STUDY MATERIAL:
——
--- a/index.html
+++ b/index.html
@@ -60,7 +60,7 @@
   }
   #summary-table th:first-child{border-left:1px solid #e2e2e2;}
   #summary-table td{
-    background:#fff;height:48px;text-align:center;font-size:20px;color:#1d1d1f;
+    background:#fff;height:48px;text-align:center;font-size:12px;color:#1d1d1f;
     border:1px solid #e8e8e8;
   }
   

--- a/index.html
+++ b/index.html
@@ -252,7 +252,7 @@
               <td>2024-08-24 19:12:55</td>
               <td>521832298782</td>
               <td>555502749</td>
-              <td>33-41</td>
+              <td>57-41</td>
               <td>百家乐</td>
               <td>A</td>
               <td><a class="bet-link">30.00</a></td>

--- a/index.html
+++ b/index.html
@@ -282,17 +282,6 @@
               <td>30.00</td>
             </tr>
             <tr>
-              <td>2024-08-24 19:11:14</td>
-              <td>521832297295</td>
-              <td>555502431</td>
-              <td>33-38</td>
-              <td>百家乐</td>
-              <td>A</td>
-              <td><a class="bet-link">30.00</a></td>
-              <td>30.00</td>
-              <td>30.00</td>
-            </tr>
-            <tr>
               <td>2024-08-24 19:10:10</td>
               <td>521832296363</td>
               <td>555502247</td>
——
WHAT THE TASK REQUIRES:
Scan the listing above. Collect all lines with the word "height".

ANSWER AREA:
-    background:#fff;height:48px;text-align:center;font-size:20px;color:#1d1d1f;
+    background:#fff;height:48px;text-align:center;font-size:12px;color:#1d1d1f;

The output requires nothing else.